--- Exercise requirements ---
The records below are to be set down word for word, with every picture left out.

--- Supplied records ---

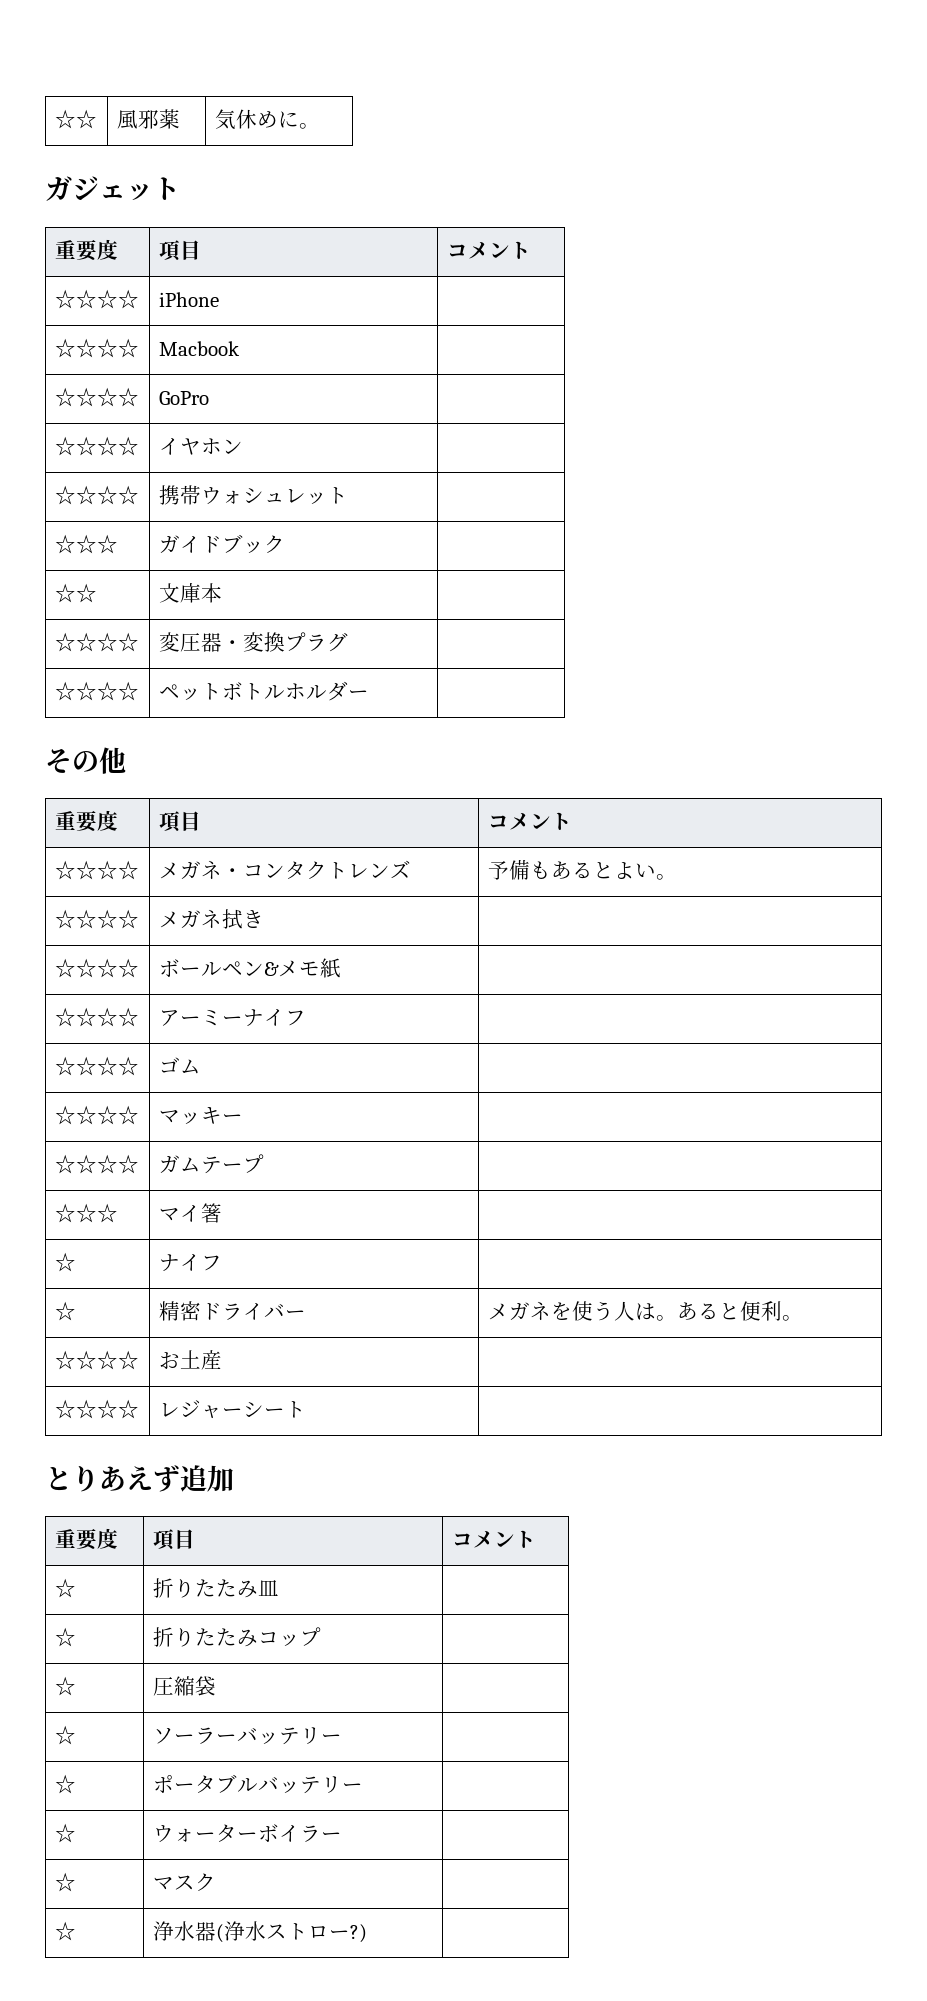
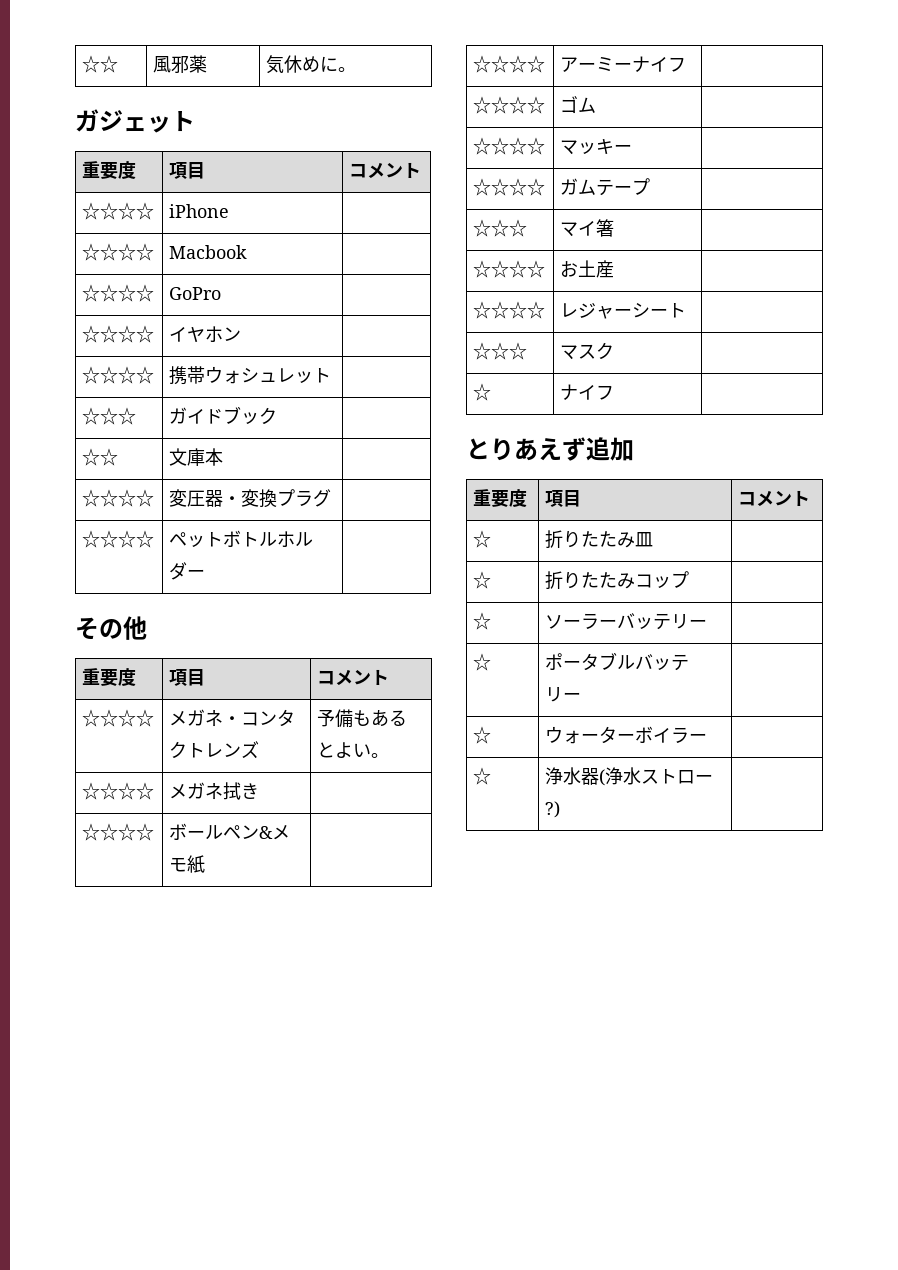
[54,1252,76,1272] [158,1254,222,1272] [54,1301,76,1321] [158,1301,306,1321] [487,1301,803,1321] // ☆ | ナイフ | // ☆ | 精密ドライバー | メガネを使う人は。あると便利。 -> (615, 228) none
(306, 1409) none -> [473,342,528,360] [560,342,615,360] [473,383,492,401] [560,384,615,400] // ☆☆☆ | マスク | // ☆ | ナイフ |
[54,1676,76,1696] [152,1676,216,1696] // ☆ | 圧縮袋 | -> (690, 579) none
[54,1872,76,1892] [152,1873,216,1891] // ☆ | マスク | -> (708, 737) none

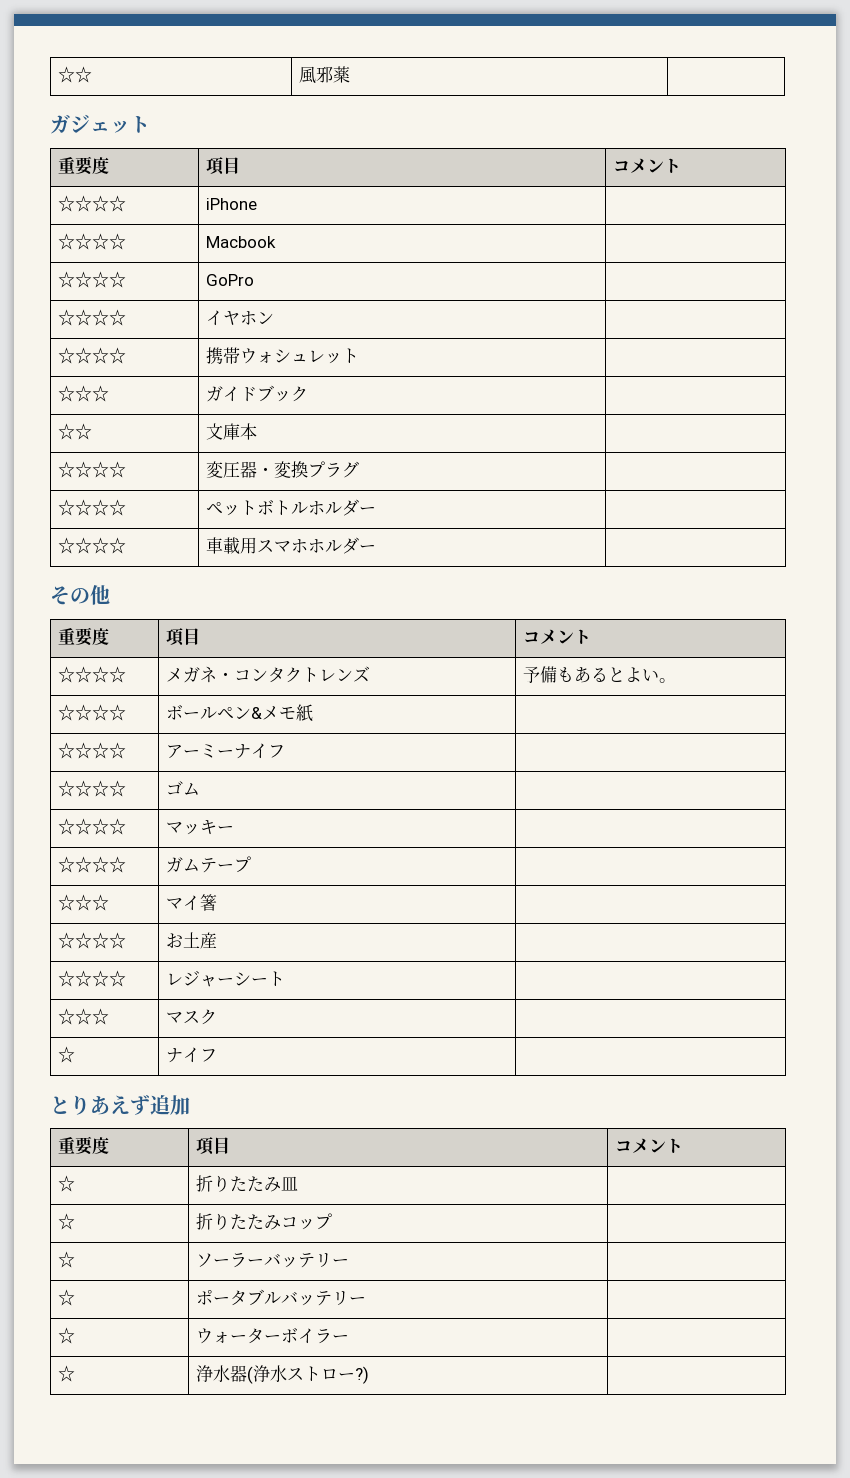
[266,55,357,74] 気休めに。 -> (351, 74) none
(206, 573) none -> [58,537,127,554] [206,537,377,555] // ☆☆☆☆ | 車載用スマホホルダー |
[82,782,155,800] [169,782,260,800] // ☆☆☆☆ | メガネ拭き | -> (677, 680) none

--- Written solution ---
[54,1252,76,1272] [158,1254,222,1272] [54,1301,76,1321] [158,1301,306,1321] [487,1301,803,1321] // ☆ | ナイフ | // ☆ | 精密ドライバー | メガネを使う人は。あると便利。 -> (615, 228) none
(306, 1409) none -> [473,342,528,360] [560,342,615,360] [473,383,492,401] [560,384,615,400] // ☆☆☆ | マスク | // ☆ | ナイフ |
[54,1676,76,1696] [152,1676,216,1696] // ☆ | 圧縮袋 | -> (690, 579) none
[54,1872,76,1892] [152,1873,216,1891] // ☆ | マスク | -> (708, 737) none

[266,55,357,74] 気休めに。 -> (351, 74) none
(206, 573) none -> [58,537,127,554] [206,537,377,555] // ☆☆☆☆ | 車載用スマホホルダー |
[82,782,155,800] [169,782,260,800] // ☆☆☆☆ | メガネ拭き | -> (677, 680) none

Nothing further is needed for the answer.